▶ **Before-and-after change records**
=== Section Start ===
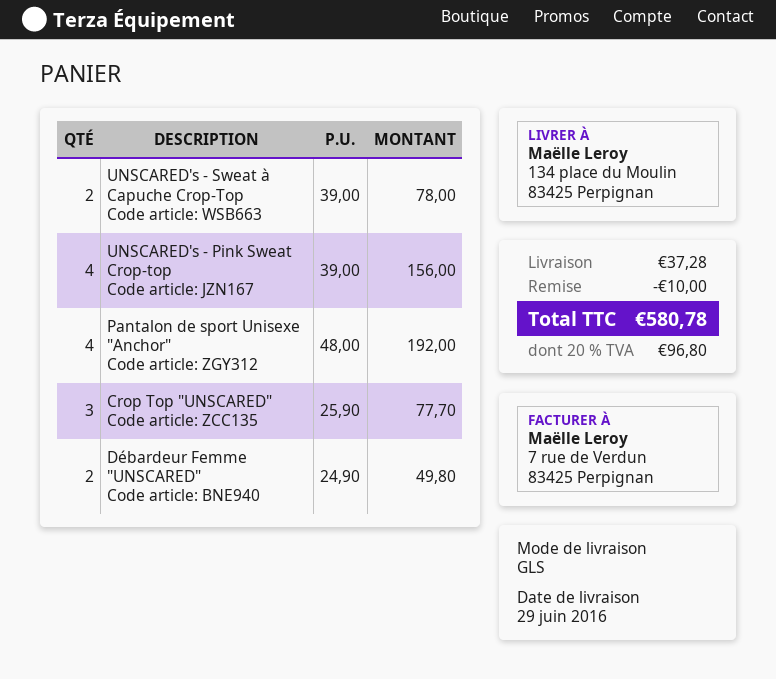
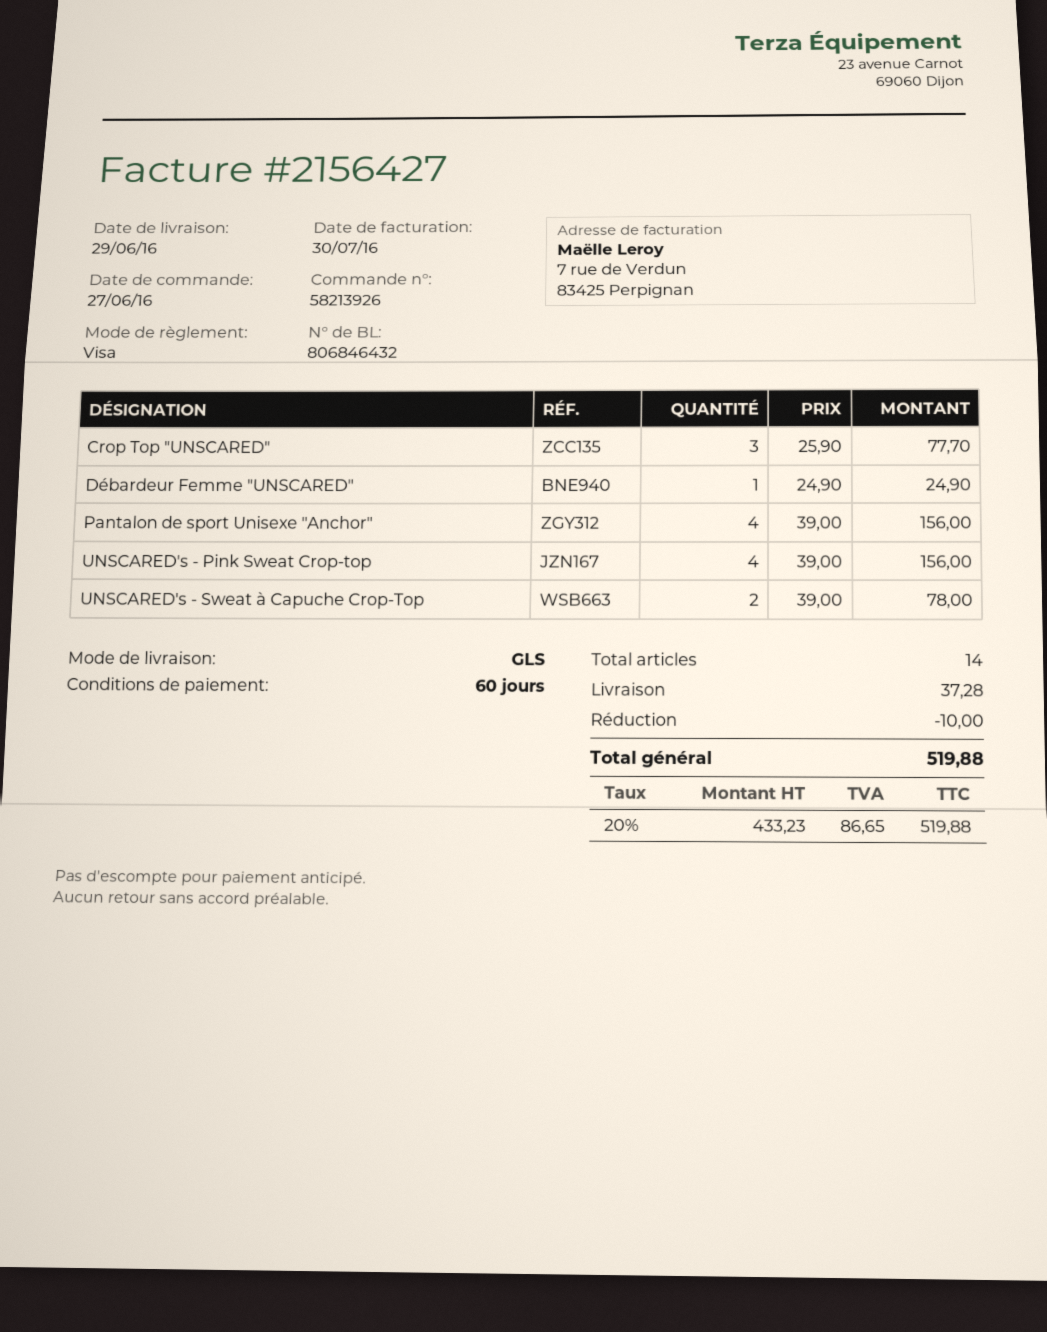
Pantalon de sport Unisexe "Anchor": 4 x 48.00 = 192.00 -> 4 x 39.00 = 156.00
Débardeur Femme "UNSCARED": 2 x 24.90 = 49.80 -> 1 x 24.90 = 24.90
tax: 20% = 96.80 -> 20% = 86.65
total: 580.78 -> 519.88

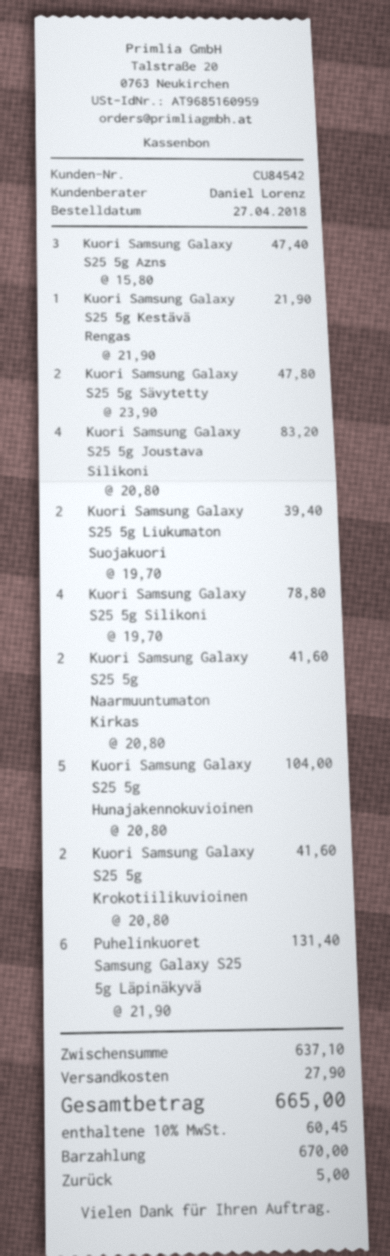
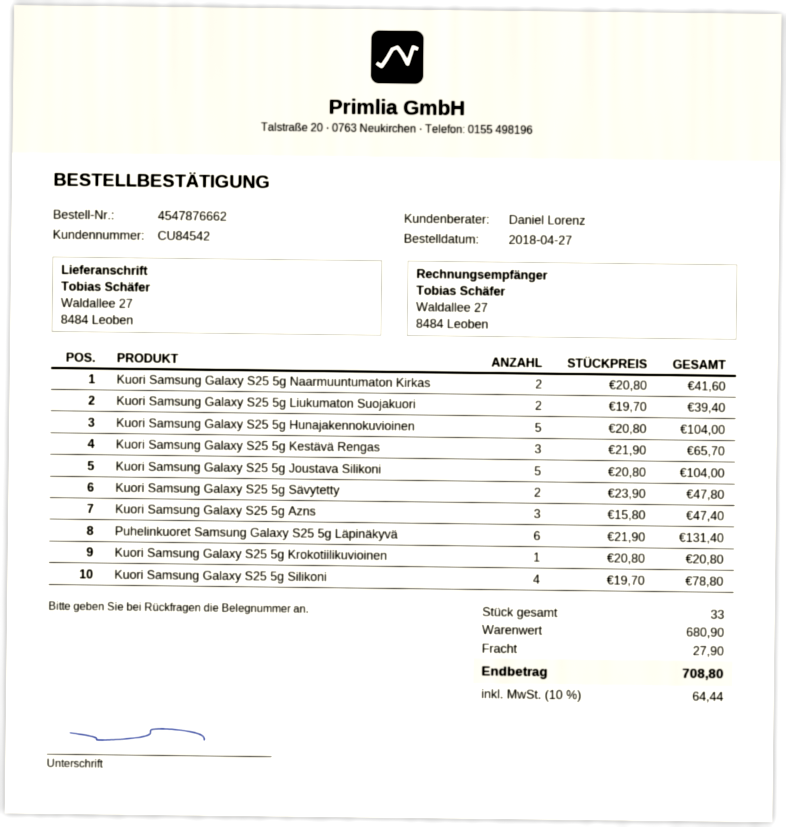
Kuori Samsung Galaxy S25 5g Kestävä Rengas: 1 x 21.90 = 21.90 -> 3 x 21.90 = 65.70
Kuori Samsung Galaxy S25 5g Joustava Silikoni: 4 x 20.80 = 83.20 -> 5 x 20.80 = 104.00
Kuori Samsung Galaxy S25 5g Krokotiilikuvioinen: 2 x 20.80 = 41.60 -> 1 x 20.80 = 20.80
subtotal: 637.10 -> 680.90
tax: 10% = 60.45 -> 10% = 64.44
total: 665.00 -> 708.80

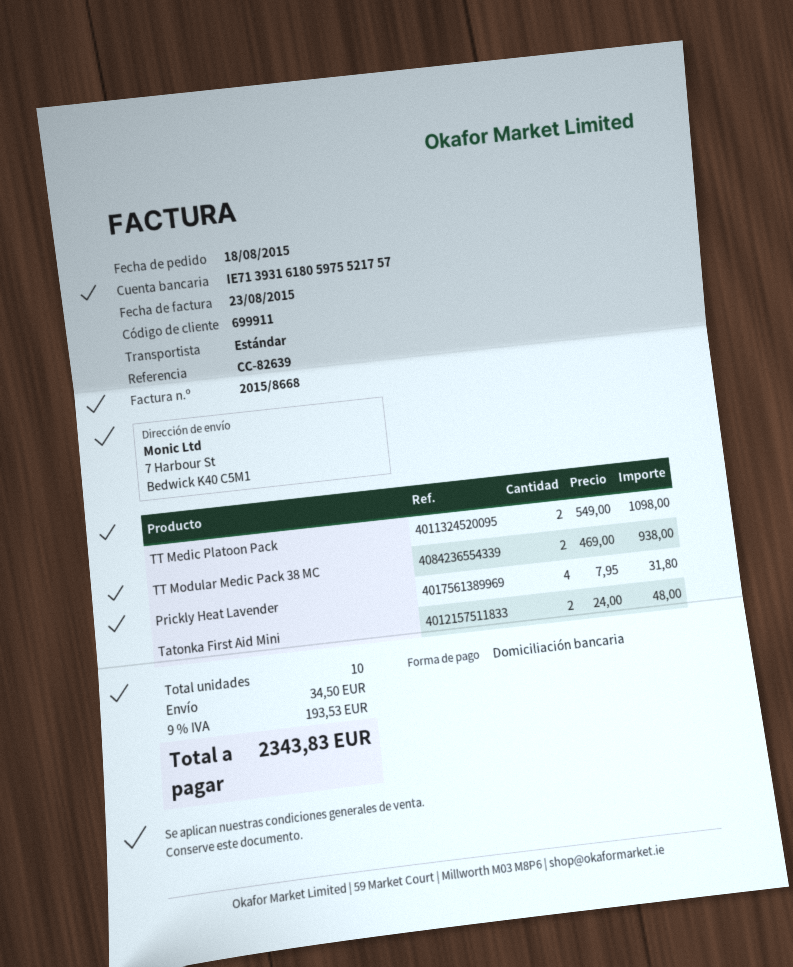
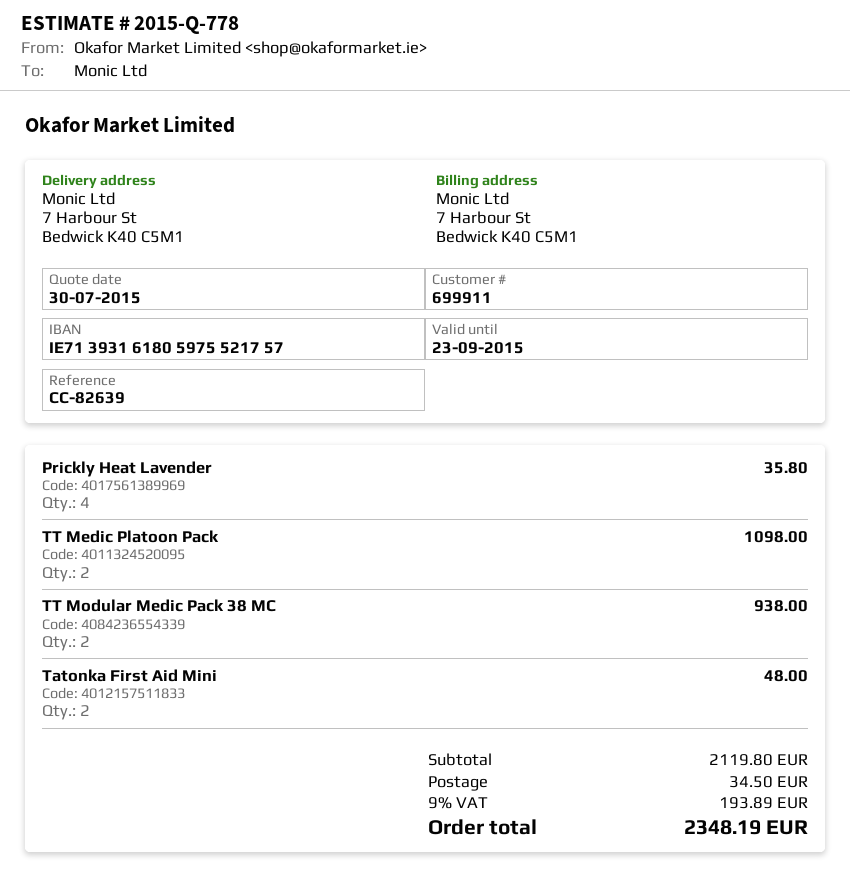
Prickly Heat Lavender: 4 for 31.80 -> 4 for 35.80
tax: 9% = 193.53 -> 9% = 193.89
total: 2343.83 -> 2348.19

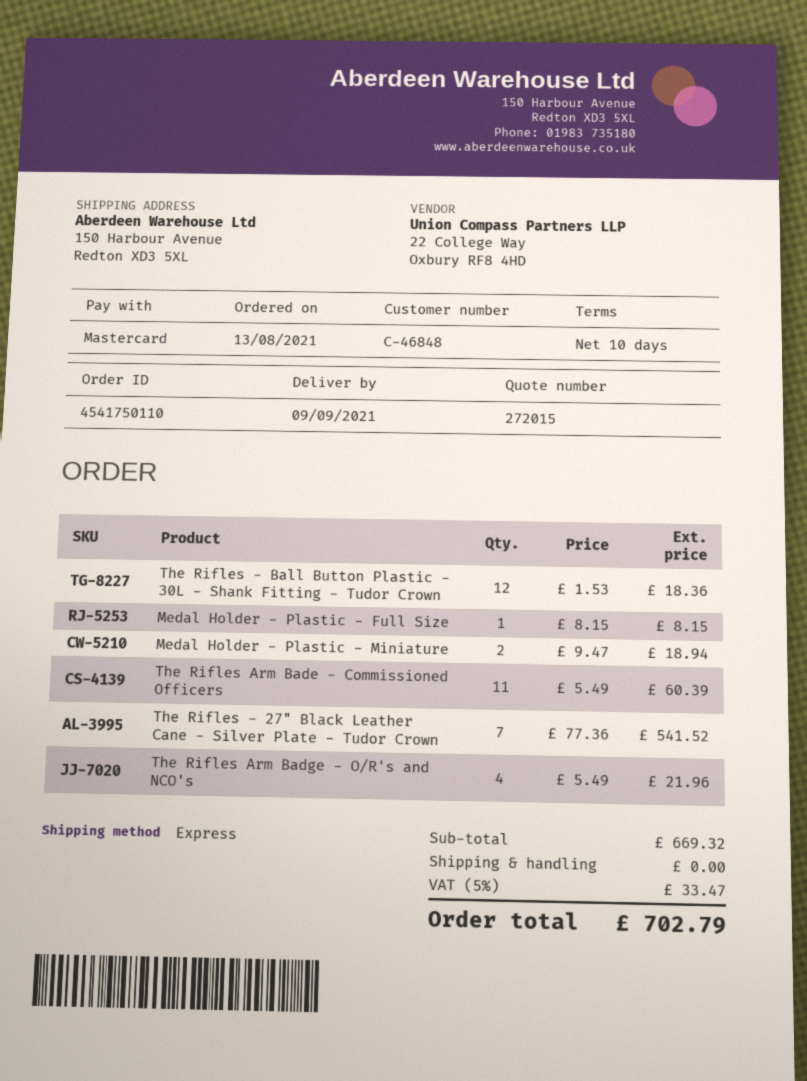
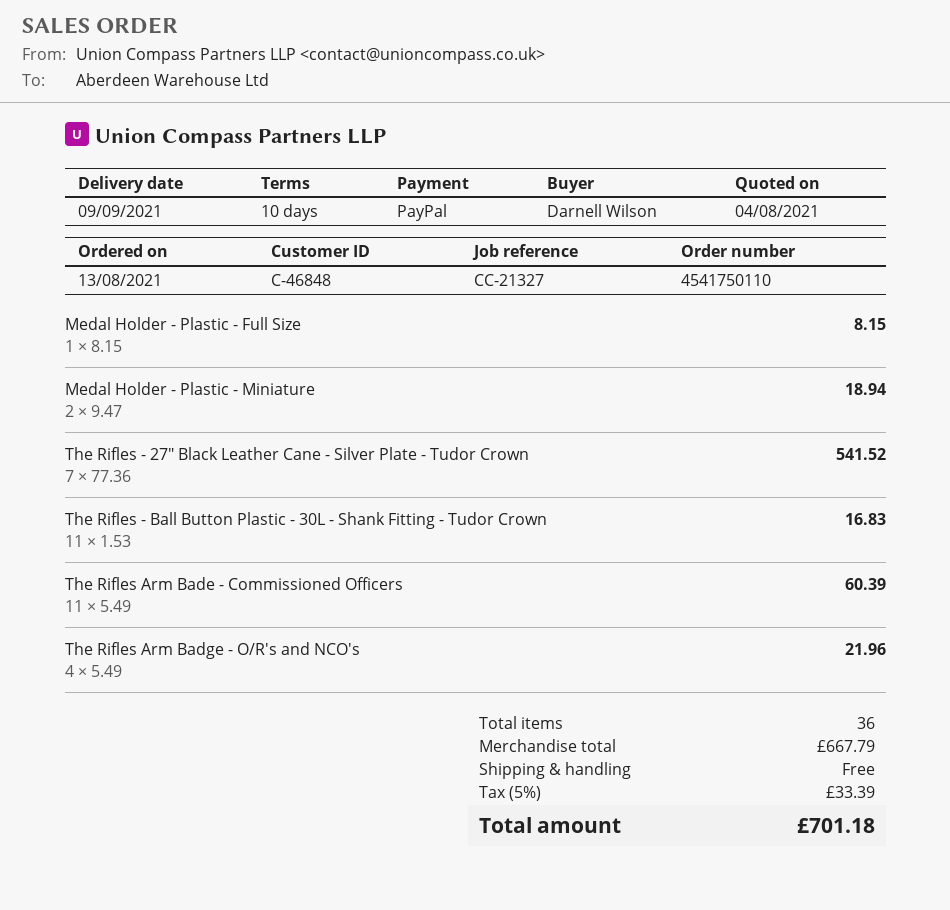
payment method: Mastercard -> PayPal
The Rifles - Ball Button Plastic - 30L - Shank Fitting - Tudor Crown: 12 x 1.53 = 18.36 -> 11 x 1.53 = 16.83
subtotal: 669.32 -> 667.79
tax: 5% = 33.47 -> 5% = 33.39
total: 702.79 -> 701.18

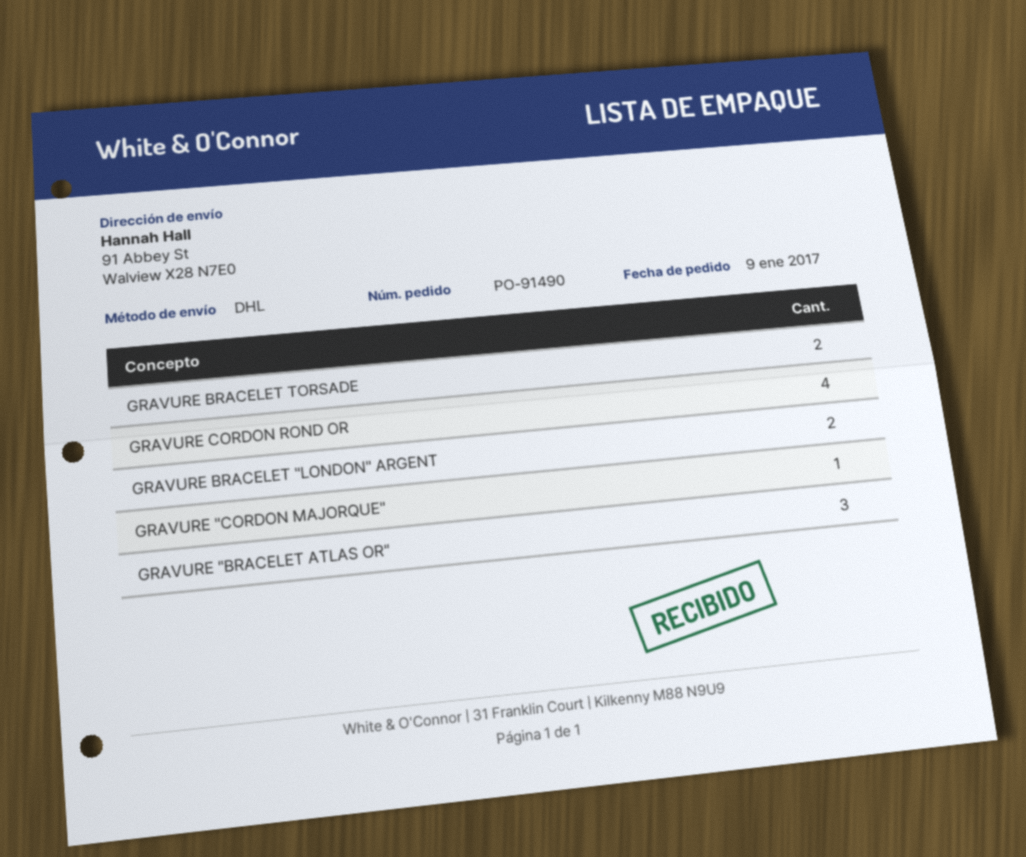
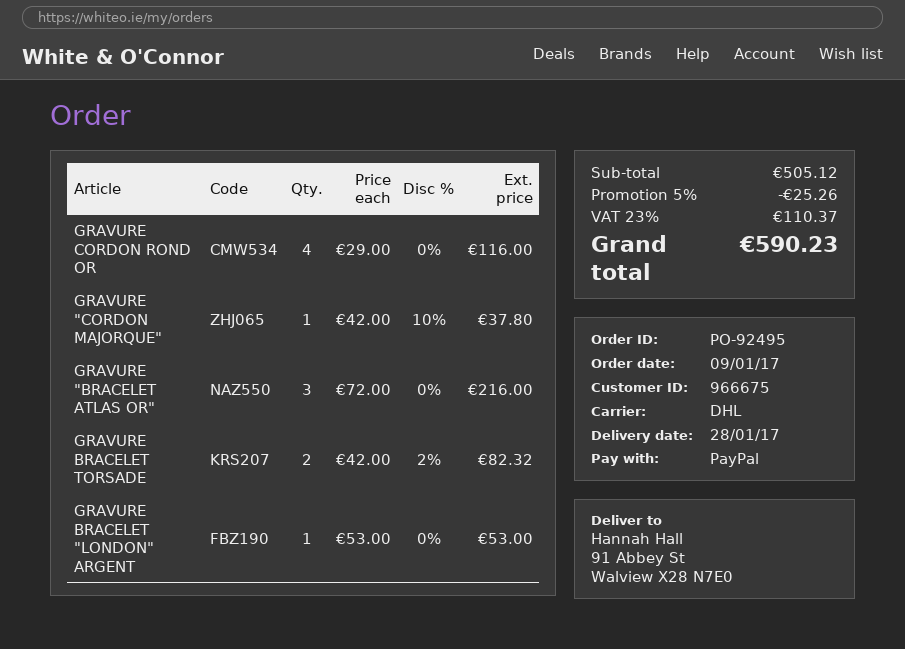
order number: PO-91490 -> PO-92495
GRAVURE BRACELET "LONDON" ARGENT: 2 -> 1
=== Section End ===
Give only how many lines above hold "Galaxy".

▶ **YOUR RESPONSE**
3